Error on running pypdfocr #61

ediwill · 2017-03-12T20:52:23Z

I get the following error output while running in windows 32 bit

`
C:\OCRdir>pypdfocr test1.pdf
Starting conversion of test1.pdf
'pdfimages' is not recognized as an internal or external command,
operable program or batch file.
WARNING: Could not execute pdfimages to calculate DPI (try installing xpdf or po
ppler?), so defaulting to 300dpi
Traceback (most recent call last):
File "C:\Python27\Scripts\pypdfocr-script.py", line 11, in
load_entry_point('pypdfocr==0.9.1', 'console_scripts', 'pypdfocr')()
File "C:\Python27\lib\site-packages\pypdfocr\pypdfocr.py", line 492, in main
script.go(sys.argv[1:])
File "C:\Python27\lib\site-packages\pypdfocr\pypdfocr.py", line 474, in go
self._convert_and_file_email(self.pdf_filename)
File "C:\Python27\lib\site-packages\pypdfocr\pypdfocr.py", line 480, in _conve
rt_and_file_email
ocr_pdffilename = self.run_conversion(pdf_filename)
File "C:\Python27\lib\site-packages\pypdfocr\pypdfocr.py", line 359, in run_co
nversion
hocr_filenames = self.ts.make_hocr_from_pnms(preprocess_imagefilenames)
File "C:\Python27\lib\site-packages\pypdfocr\pypdfocr_tesseract.py", line 132,
in make_hocr_from_pnms
uptodate,ver = self._is_version_uptodate()
File "C:\Python27\lib\site-packages\pypdfocr\pypdfocr_tesseract.py", line 98,
in _is_version_uptodate
ver = [int(x) for x in ver_str.split('.')]
ValueError: invalid literal for int() with base 10: '00alpha'

C:\OCRdir>

`

n828408 · 2017-03-29T10:27:32Z

I have the same error.

'pdfimages' is not recognized as an internal or external command,
operable program or batch file.
WARNING: Could not execute pdfimages to calculate DPI (try installing xpdf or poppler?), so defaulting to 300dpi
Traceback (most recent call last):
File "c:\python27\lib\runpy.py", line 174, in _run_module_as_main
"main", fname, loader, pkg_name)
File "c:\python27\lib\runpy.py", line 72, in run_code
exec code in run_globals
File "C:\Python27\Scripts\pypdfocr.exe_main.py", line 9, in
File "c:\python27\lib\site-packages\pypdfocr\pypdfocr.py", line 492, in main
script.go(sys.argv[1:])
File "c:\python27\lib\site-packages\pypdfocr\pypdfocr.py", line 474, in go
self._convert_and_file_email(self.pdf_filename)
File "c:\python27\lib\site-packages\pypdfocr\pypdfocr.py", line 480, in _convert_and_file_email
ocr_pdffilename = self.run_conversion(pdf_filename)
File "c:\python27\lib\site-packages\pypdfocr\pypdfocr.py", line 359, in run_conversion
hocr_filenames = self.ts.make_hocr_from_pnms(preprocess_imagefilenames)
File "c:\python27\lib\site-packages\pypdfocr\pypdfocr_tesseract.py", line 132, in make_hocr_from_pnms
uptodate,ver = self._is_version_uptodate()
File "c:\python27\lib\site-packages\pypdfocr\pypdfocr_tesseract.py", line 98, in _is_version_uptodate
ver = [int(x) for x in ver_str.split('.')]
ValueError: invalid literal for int() with base 10: '00alpha'

AbhishekTanksali · 2017-05-23T05:47:49Z

I am facing exactly the same issue.

Here is the error. Kindly suggest the resolution as early as possible:)

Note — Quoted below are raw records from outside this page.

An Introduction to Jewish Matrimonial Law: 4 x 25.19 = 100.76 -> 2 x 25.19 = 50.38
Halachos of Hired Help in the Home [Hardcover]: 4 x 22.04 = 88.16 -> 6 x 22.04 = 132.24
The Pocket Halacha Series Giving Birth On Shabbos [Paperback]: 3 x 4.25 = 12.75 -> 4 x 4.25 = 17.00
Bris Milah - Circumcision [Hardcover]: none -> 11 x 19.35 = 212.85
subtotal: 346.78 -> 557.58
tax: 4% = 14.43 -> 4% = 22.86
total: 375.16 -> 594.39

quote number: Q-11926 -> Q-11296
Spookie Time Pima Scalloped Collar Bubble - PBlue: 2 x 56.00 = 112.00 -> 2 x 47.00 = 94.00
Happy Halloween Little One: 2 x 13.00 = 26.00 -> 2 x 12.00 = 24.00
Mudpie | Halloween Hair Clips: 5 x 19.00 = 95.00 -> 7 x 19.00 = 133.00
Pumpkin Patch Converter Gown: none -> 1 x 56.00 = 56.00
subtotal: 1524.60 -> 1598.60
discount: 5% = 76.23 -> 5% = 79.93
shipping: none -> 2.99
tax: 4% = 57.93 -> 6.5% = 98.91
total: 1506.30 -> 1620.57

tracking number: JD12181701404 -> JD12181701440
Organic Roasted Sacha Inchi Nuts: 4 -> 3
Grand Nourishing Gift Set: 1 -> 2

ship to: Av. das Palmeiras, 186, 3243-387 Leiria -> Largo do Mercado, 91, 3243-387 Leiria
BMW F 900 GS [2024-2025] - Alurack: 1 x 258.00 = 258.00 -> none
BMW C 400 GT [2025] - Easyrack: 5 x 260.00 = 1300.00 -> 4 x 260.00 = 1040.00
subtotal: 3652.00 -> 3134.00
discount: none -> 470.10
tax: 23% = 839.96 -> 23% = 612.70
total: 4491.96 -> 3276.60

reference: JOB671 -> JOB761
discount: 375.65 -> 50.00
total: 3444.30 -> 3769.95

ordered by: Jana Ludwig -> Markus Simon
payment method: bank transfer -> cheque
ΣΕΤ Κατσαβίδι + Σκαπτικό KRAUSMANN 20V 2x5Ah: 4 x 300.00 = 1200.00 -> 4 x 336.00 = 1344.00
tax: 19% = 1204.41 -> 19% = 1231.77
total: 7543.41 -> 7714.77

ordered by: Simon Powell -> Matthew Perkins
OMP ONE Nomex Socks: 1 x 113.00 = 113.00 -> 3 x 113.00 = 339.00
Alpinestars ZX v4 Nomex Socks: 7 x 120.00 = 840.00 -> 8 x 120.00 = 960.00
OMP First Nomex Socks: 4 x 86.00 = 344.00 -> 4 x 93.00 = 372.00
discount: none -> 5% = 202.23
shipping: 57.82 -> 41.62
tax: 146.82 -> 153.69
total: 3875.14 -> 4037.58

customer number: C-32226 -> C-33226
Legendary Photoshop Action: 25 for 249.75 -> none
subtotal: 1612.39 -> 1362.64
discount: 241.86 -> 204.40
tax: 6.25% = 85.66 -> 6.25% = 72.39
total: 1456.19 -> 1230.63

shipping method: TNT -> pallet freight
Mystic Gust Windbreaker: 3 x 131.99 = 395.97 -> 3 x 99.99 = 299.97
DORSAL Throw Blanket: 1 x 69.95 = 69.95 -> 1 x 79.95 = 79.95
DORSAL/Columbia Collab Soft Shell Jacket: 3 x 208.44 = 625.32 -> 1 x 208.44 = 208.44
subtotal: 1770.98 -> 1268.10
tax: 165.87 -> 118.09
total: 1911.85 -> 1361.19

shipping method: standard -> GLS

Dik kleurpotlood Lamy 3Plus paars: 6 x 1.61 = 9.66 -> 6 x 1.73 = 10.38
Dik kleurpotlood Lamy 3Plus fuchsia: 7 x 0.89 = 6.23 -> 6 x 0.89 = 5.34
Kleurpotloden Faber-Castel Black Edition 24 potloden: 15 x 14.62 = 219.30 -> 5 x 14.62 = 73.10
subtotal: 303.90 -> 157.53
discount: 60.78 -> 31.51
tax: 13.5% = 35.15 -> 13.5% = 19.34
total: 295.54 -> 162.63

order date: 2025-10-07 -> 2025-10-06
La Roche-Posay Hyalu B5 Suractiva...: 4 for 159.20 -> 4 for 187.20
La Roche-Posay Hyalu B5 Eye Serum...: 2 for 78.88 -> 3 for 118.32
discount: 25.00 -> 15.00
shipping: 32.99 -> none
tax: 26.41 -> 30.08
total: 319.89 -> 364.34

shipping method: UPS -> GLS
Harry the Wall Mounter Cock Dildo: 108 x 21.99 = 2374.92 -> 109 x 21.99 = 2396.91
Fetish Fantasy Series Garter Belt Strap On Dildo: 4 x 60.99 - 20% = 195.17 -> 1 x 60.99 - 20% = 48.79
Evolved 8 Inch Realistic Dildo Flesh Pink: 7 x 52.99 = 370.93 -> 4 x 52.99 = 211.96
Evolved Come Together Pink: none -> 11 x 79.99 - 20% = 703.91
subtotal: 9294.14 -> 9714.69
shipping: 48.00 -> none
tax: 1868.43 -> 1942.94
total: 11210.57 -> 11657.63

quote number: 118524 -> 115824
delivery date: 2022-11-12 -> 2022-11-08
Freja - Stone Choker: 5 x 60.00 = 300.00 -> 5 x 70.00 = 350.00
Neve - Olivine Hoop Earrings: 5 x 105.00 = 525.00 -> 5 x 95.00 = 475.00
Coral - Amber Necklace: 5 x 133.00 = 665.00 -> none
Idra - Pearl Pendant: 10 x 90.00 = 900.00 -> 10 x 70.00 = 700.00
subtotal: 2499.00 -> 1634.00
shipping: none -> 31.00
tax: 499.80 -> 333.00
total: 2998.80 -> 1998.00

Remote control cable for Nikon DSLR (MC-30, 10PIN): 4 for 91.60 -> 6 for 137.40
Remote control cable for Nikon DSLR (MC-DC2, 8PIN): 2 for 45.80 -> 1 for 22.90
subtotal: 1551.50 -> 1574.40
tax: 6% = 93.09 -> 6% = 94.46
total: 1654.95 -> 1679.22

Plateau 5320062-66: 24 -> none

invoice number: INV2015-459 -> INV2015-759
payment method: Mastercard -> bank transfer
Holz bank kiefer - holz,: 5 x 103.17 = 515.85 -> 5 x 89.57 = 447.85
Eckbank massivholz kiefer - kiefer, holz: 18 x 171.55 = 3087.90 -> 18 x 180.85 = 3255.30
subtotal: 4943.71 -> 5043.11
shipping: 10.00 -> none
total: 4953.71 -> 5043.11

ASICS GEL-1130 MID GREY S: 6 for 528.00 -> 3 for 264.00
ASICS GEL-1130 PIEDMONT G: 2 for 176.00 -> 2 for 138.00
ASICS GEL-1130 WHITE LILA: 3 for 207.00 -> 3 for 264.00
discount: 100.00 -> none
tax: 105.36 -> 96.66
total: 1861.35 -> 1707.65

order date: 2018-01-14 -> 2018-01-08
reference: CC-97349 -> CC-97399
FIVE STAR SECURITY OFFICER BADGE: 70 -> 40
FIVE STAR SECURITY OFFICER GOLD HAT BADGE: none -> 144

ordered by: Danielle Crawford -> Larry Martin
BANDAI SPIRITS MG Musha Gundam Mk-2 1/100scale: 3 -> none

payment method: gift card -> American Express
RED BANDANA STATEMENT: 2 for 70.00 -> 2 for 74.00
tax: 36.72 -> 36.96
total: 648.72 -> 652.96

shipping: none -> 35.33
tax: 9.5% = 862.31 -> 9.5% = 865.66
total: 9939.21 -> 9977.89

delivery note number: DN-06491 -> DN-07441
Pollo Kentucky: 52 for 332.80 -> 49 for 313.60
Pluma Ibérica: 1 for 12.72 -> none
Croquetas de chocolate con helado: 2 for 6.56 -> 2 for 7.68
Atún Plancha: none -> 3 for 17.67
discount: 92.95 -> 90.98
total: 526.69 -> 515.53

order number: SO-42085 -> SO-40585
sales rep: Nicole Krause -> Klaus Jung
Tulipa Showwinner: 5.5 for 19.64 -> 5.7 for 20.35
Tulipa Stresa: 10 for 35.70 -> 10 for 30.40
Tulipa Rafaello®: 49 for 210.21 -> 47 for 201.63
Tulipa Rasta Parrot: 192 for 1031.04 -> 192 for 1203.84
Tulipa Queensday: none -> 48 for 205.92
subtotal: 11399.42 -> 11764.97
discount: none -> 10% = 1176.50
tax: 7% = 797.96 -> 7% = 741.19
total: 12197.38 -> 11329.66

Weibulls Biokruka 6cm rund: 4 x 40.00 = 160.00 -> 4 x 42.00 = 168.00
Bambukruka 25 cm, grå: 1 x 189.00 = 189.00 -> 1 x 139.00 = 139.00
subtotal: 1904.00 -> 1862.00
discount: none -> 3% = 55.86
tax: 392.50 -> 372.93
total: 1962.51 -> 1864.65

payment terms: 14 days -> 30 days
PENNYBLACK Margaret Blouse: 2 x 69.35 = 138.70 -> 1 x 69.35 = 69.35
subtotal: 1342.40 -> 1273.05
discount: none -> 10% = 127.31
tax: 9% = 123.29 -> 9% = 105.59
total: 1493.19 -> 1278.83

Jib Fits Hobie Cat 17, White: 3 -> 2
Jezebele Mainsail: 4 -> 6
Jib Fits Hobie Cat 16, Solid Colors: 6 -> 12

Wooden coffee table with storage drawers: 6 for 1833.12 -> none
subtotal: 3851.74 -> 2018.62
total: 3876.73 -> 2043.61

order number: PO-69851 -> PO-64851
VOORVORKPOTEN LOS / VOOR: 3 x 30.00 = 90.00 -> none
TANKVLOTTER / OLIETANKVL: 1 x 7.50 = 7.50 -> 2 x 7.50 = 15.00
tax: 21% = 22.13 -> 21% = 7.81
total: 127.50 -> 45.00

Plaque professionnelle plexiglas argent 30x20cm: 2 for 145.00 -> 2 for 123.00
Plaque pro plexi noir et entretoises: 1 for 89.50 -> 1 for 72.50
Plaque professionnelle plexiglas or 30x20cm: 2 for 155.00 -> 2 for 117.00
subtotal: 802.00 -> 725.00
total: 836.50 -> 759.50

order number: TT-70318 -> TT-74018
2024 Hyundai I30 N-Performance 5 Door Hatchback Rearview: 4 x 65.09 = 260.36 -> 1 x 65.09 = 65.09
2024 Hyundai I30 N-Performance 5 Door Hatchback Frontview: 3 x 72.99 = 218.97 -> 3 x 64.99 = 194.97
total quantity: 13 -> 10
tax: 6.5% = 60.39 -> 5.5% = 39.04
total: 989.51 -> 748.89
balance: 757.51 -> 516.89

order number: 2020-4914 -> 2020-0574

Starting conversion of sample-pio-card-application.pdf
'pdfimages' is not recognized as an internal or external command,
operable program or batch file.
WARNING: Could not execute pdfimages to calculate DPI (try installing xpdf or poppler?), so defaulting to 300dpi
Traceback (most recent call last):
File "c:\users\abhishek.tanksali\appdata\local\continuum\anaconda2\lib\runpy.py", line 174, in _run_module_as_main
"main", fname, loader, pkg_name)
File "c:\users\abhishek.tanksali\appdata\local\continuum\anaconda2\lib\runpy.py", line 72, in run_code
exec code in run_globals
File "C:\Users\abhishek.tanksali\AppData\Local\Continuum\Anaconda2\Scripts\pypdfocr.exe_main.py", line 9, in
File "c:\users\abhishek.tanksali\appdata\local\continuum\anaconda2\lib\site-packages\pypdfocr\pypdfocr.py", line 492, in main
script.go(sys.argv[1:])
File "c:\users\abhishek.tanksali\appdata\local\continuum\anaconda2\lib\site-packages\pypdfocr\pypdfocr.py", line 474, in go
self._convert_and_file_email(self.pdf_filename)
File "c:\users\abhishek.tanksali\appdata\local\continuum\anaconda2\lib\site-packages\pypdfocr\pypdfocr.py", line 480, in _convert_and_file_email
ocr_pdffilename = self.run_conversion(pdf_filename)
File "c:\users\abhishek.tanksali\appdata\local\continuum\anaconda2\lib\site-packages\pypdfocr\pypdfocr.py", line 359, in run_conversion
hocr_filenames = self.ts.make_hocr_from_pnms(preprocess_imagefilenames)
File "c:\users\abhishek.tanksali\appdata\local\continuum\anaconda2\lib\site-packages\pypdfocr\pypdfocr_tesseract.py", line 132, in make_hocr_from_pnms
uptodate,ver = self._is_version_uptodate()
File "c:\users\abhishek.tanksali\appdata\local\continuum\anaconda2\lib\site-packages\pypdfocr\pypdfocr_tesseract.py", line 98, in _is_version_uptodate
ver = [int(x) for x in ver_str.split('.')]
ValueError: invalid literal for int() with base 10: '00alpha'

farrukhqayum · 2017-07-16T14:14:53Z

Did any one find any solution for this problem?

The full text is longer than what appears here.